### Input data:

=== Begin Enclosure ===

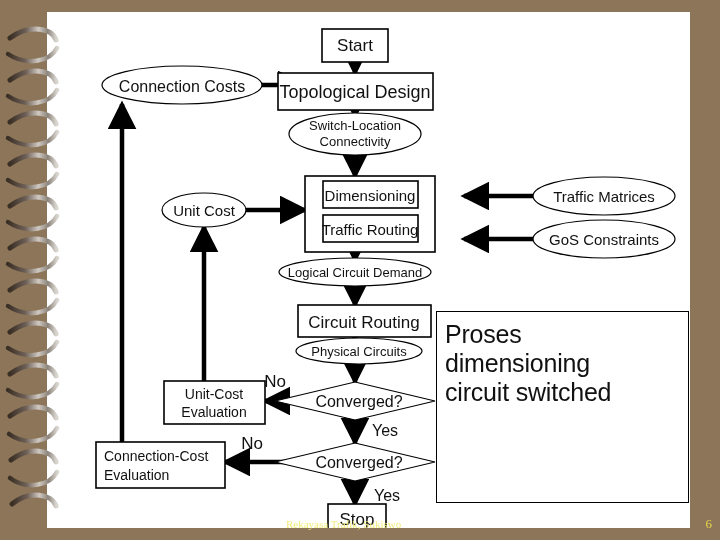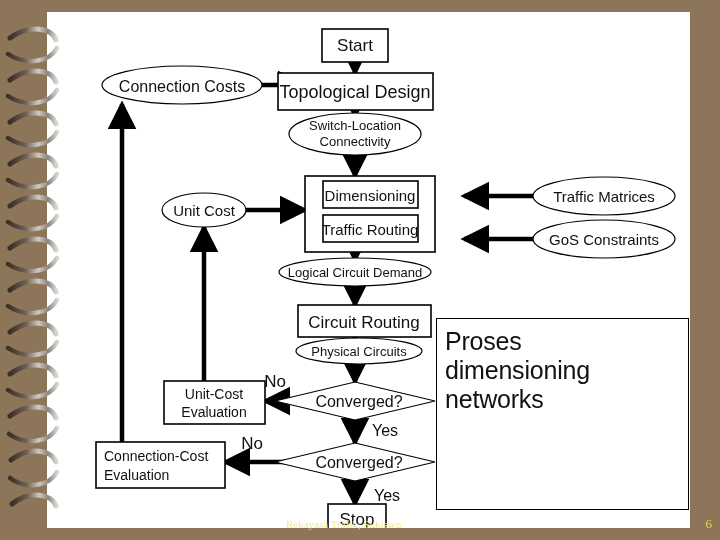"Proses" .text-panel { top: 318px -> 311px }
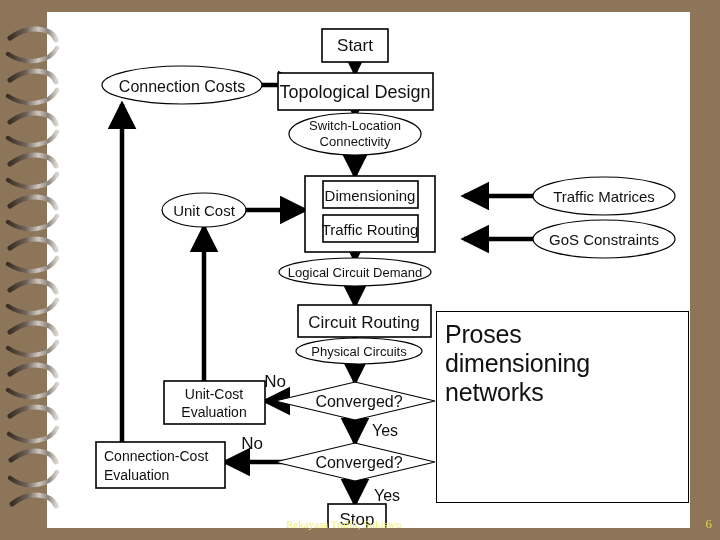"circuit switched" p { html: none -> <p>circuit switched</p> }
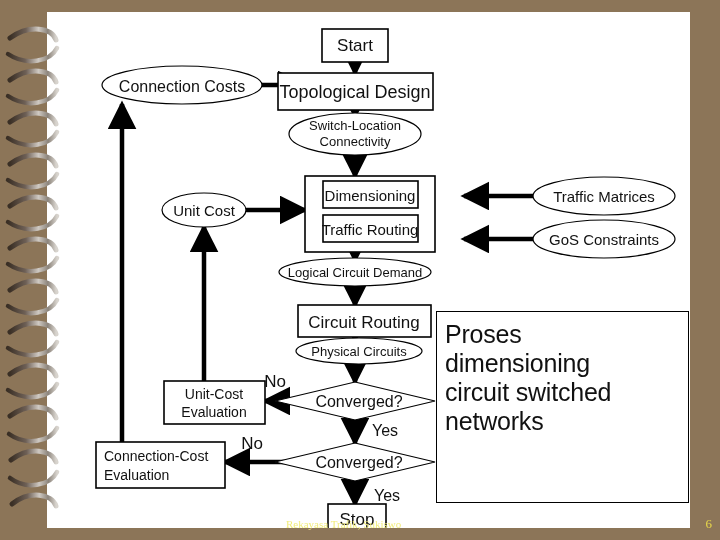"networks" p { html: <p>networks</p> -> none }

=== End Enclosure ===
=== Begin Enclosure ===

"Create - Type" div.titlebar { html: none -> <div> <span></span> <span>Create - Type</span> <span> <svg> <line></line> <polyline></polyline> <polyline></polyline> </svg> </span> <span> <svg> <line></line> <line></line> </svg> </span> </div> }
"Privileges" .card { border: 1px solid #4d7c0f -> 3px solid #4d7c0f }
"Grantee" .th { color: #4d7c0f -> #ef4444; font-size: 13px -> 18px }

=== End Enclosure ===

### What to do:
In the listing above, find the line with "none -> <div>" and the line with "color: #4d7c0f ->", then reproduce both and every line between them exactly.

### Finished task:
"Create - Type" div.titlebar { html: none -> <div> <span></span> <span>Create - Type</span> <span> <svg> <line></line> <polyline></polyline> <polyline></polyline> </svg> </span> <span> <svg> <line></line> <line></line> </svg> </span> </div> }
"Privileges" .card { border: 1px solid #4d7c0f -> 3px solid #4d7c0f }
"Grantee" .th { color: #4d7c0f -> #ef4444; font-size: 13px -> 18px }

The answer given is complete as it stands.